Het wetsvoorstel beoogt de preventieve afschrikwekkende werking van de boetemaxima en daarmee de effectiviteit van het markttoezicht van de Autoriteit Consument en Markt (hierna: ACM) te vergroten om er zodoende voor te zorgen dat marktorganisaties de geldende wet- en regelgeving beter naleven.

In het wetsvoorstel wordt daartoe een aantal maatregelen voorgesteld. Ten eerste wordt voor alle overtredingen (zowel voor lichte overtredingen, zware overtredingen als kartelovertredingen) die de ACM kan beboeten het absolute boetemaximum verdubbeld van € 450.000 naar € 900.000. Ten tweede wordt voor lichte overtredingen het relatieve boetemaximum verdubbeld van 1% naar 2% van de omzet van de overtreder. Daarnaast wordt voor alle overtredingen een absoluut en een relatief boetemaximum vastgesteld. Bovendien wordt het boetemaximum voor kartelboetes afhankelijk gemaakt van de duur van het kartel. Ten slotte worden alle boetemaxima verdubbeld in geval van recidive. De toelichting benadrukt dat de voorgestelde maatregelen het uitgangspunt onverlet laten dat de door de ACM in concrete gevallen opgelegde boetes evenredig dienen te zijn. Het verhogen van de boete-inkomsten is geen doel van het wetsvoorstel.

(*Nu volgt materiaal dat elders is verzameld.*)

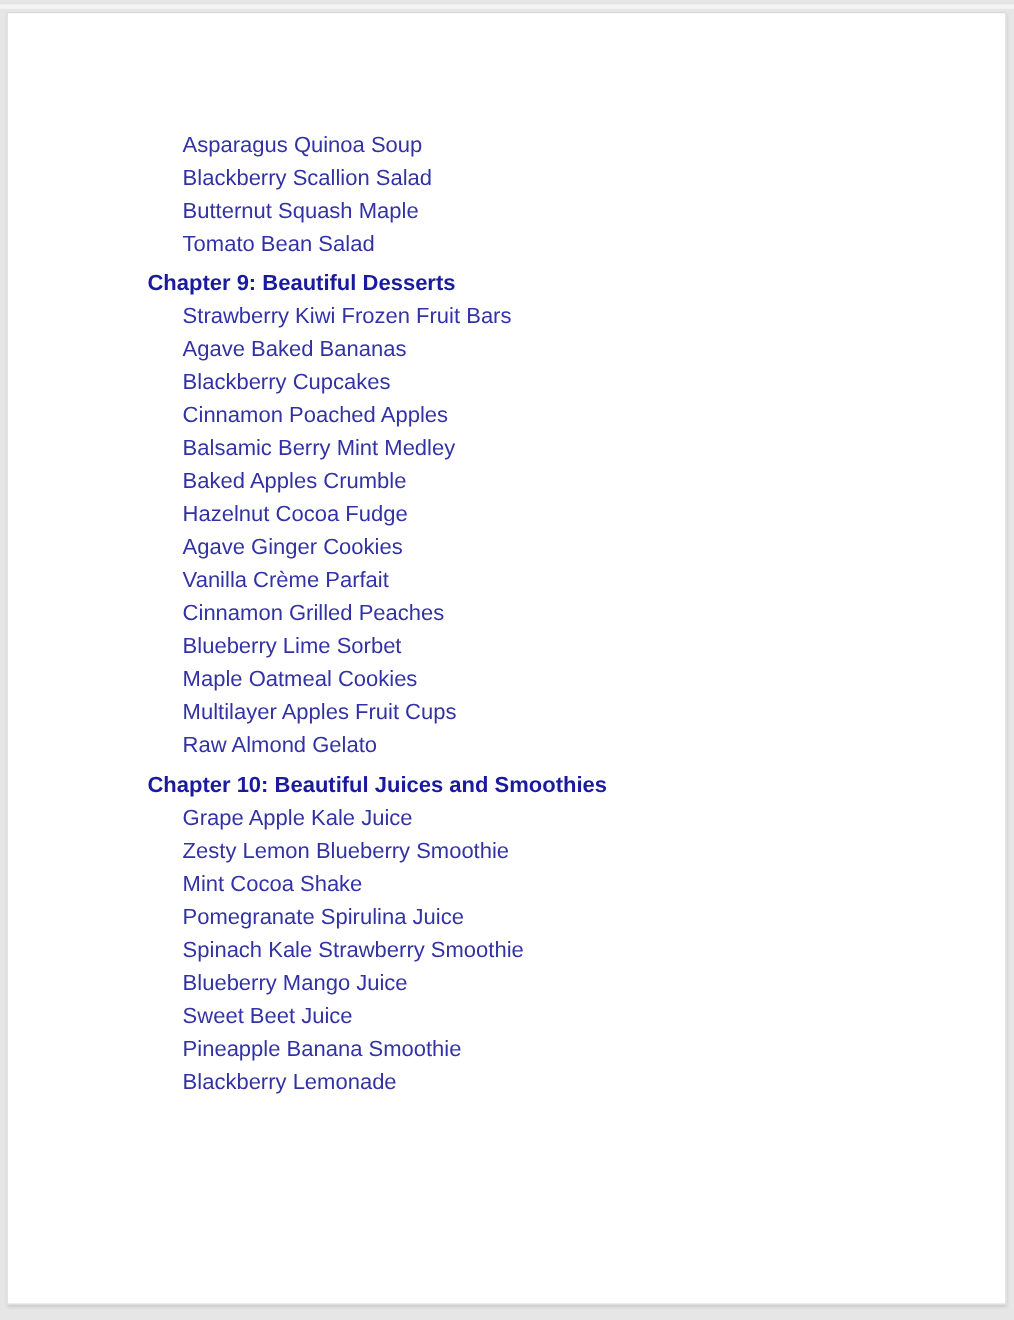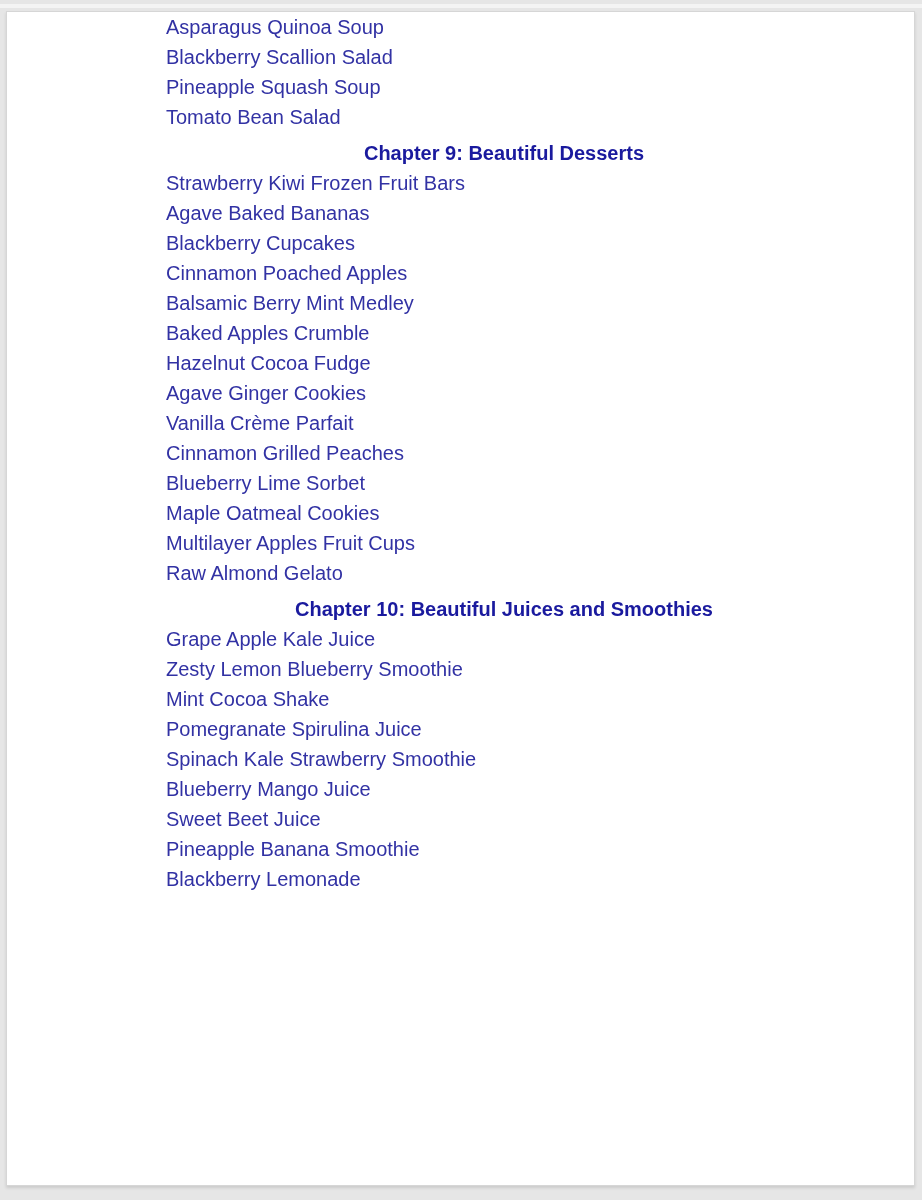--- a/index.html
+++ b/index.html
@@ -35,6 +35,7 @@
     box-shadow: 0 2px 3px rgba(0,0,0,0.12);
   }
   .toc {
+    padding-top: 105px;
     padding-left: 127px;
     padding-right: 40px;
   }

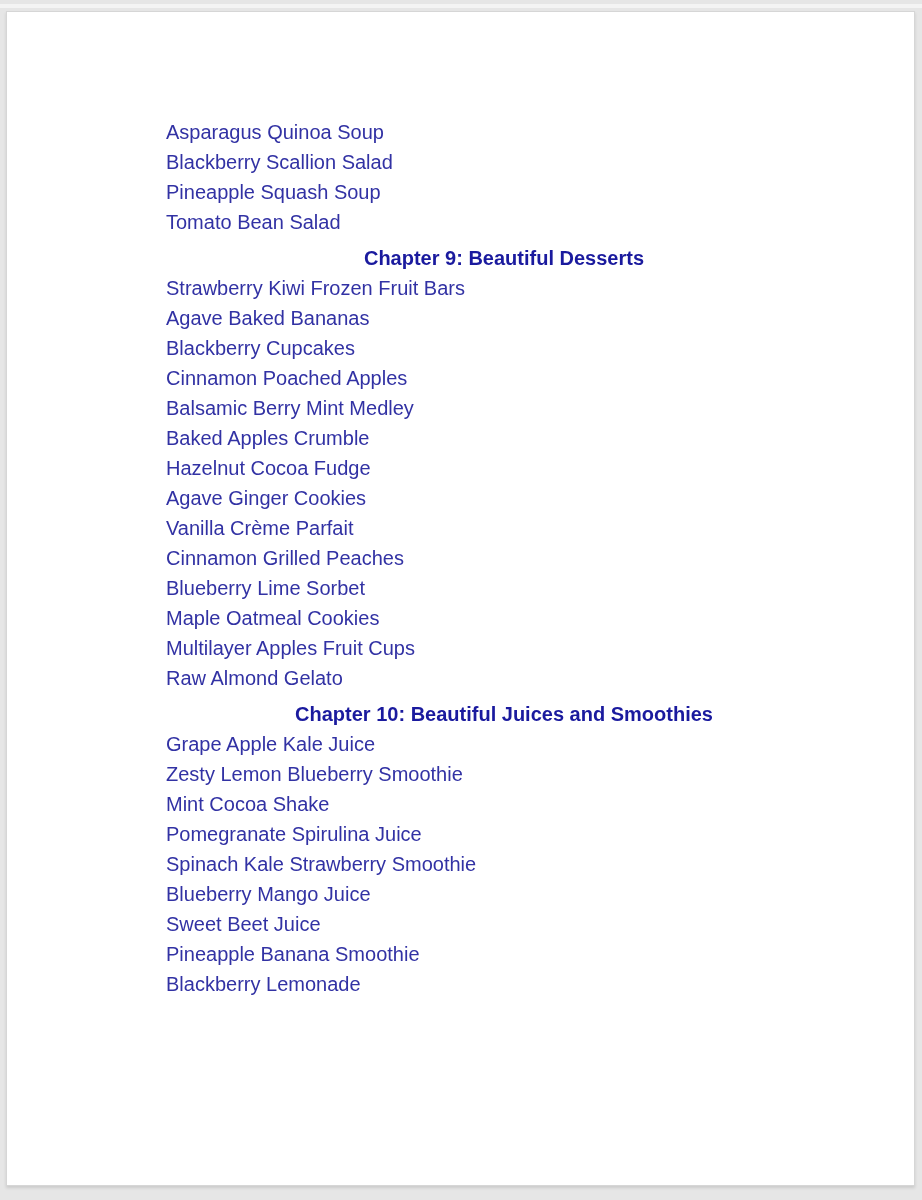--- a/index.html
+++ b/index.html
@@ -68,7 +68,7 @@
     <div class="toc" id="toc">
         <div class="toc-item">Asparagus Quinoa Soup</div>
         <div class="toc-item">Blackberry Scallion Salad</div>
-        <div class="toc-item">Pineapple Squash Soup</div>
+        <div class="toc-item">Butternut Squash Maple</div>
         <div class="toc-item">Tomato Bean Salad</div>
         <div class="toc-chapter-heading">Chapter 9: Beautiful Desserts</div>
         <div class="toc-item">Strawberry Kiwi Frozen Fruit Bars</div>

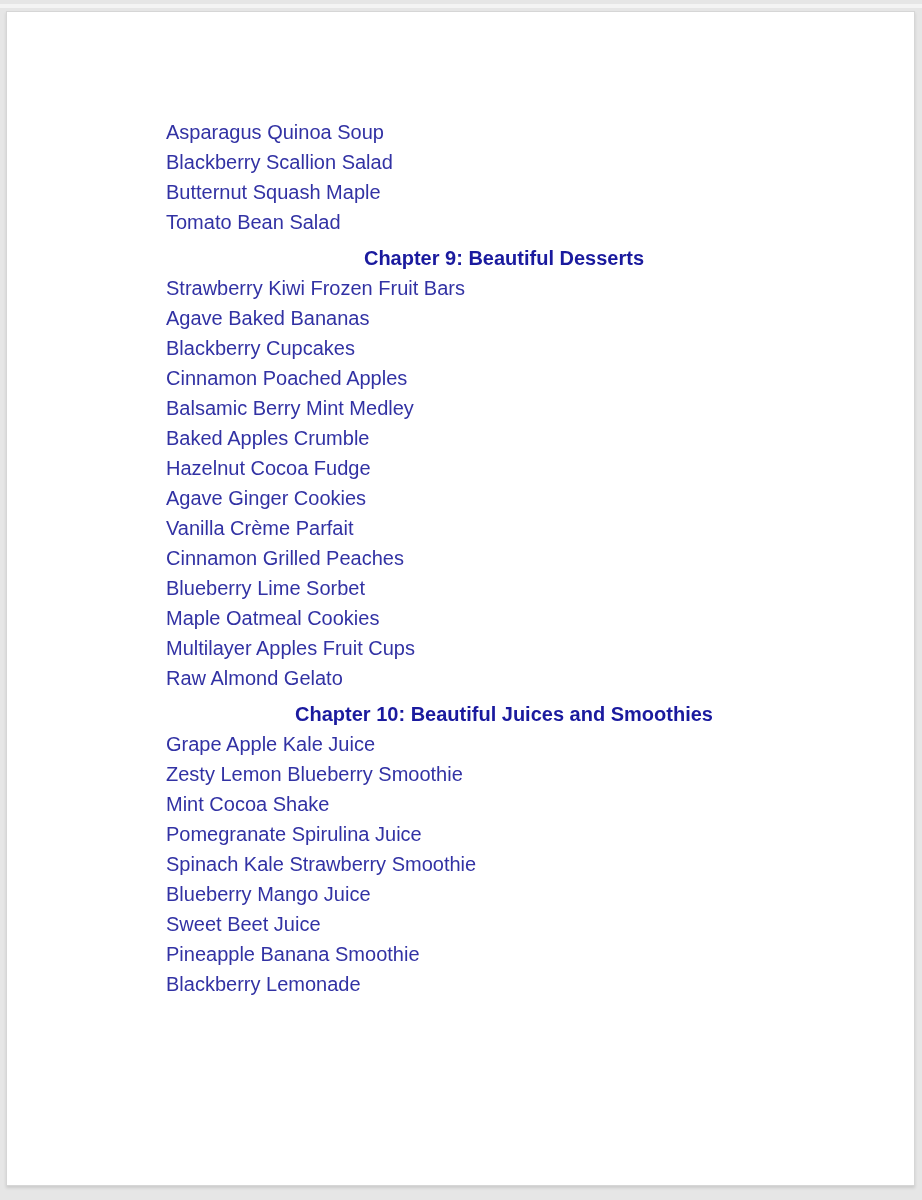--- a/index.html
+++ b/index.html
@@ -47,7 +47,6 @@
     margin-top: 6px;
     cursor: pointer;
     white-space: nowrap;
-    text-align: center;
   }
   .toc-item {
     font-size: 20px;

De Afdeling advisering van de Raad van State adviseert het wetsvoorstel naar de Tweede Kamer te zenden, maar acht een dragende motivering voor de verhoging van het boetemaximum voor lichte overtredingen wenselijk. Indien in een dergelijke motivering niet alsnog kan worden voorzien, adviseert de Afdeling van de verhoging af te zien. Aangezien de voorgestelde verhoging van het boetemaximum voor kartelovertredingen substantieel afwijkt van het Europese boetemaximum en het boetemaximum van veel andere EU-lidstaten, adviseert de Afdeling ook deze verhoging nader te motiveren en zo nodig het voorstel aan te passen.

Blijkens de mededeling van de Directeur van Uw kabinet van 10 december 2014, nr. 2014002356, machtigde Uwe Majesteit de Afdeling advisering van de Raad van State haar advies inzake het bovenvermelde voorstel van wet rechtstreeks aan mij te doen toekomen. Dit advies, gedateerd 5 maart 2015, nr. W15.14.0452/IV, bied ik U hierbij aan.

1. Verhoging boetemaximum voor lichte overtredingen

Teneinde de bereidheid tot naleving van de regels te verbeteren, wordt in het wetsvoorstel een aantal maatregelen voorgesteld die de preventieve afschrikwekkende werking van het ACM-toezicht moet vergroten. De toelichting stelt dat het huidige systeem van boetemaxima tekortschiet, waardoor zowel de preventieve afschrikwekkende werking van de wettelijke boetemaxima als de effectiviteit van het markttoezicht van de ACM niet (of niet langer) toereikend zijn.2 De toelichting baseert zich hiervoor mede op twee externe onderzoeken uitgevoerd in 2013 en 2014 door onderzoeksbureau Strategies in Regulated Markets (hierna: SiRM) en advocatenkantoor Pels Rijcken & Droogleever Fortuijn (hierna: Pels Rijcken).3

In het wetsvoorstel wordt onder meer voorgesteld om het absolute en het relatieve boetemaximum voor lichte overtredingen te verhogen. De Afdeling gaat er hierbij vanuit dat met lichte overtredingen overtredingen worden bedoeld waarbij de ACM door het gedrag van een marktorganisatie wordt belemmerd in haar taakuitoefening.4 Het absolute boetemaximum voor lichte overtredingen wordt verdubbeld van € 450.000 naar € 900.000 en het relatieve maximum wordt verdubbeld van 1% naar 2% van de omzet5 van de overtreder.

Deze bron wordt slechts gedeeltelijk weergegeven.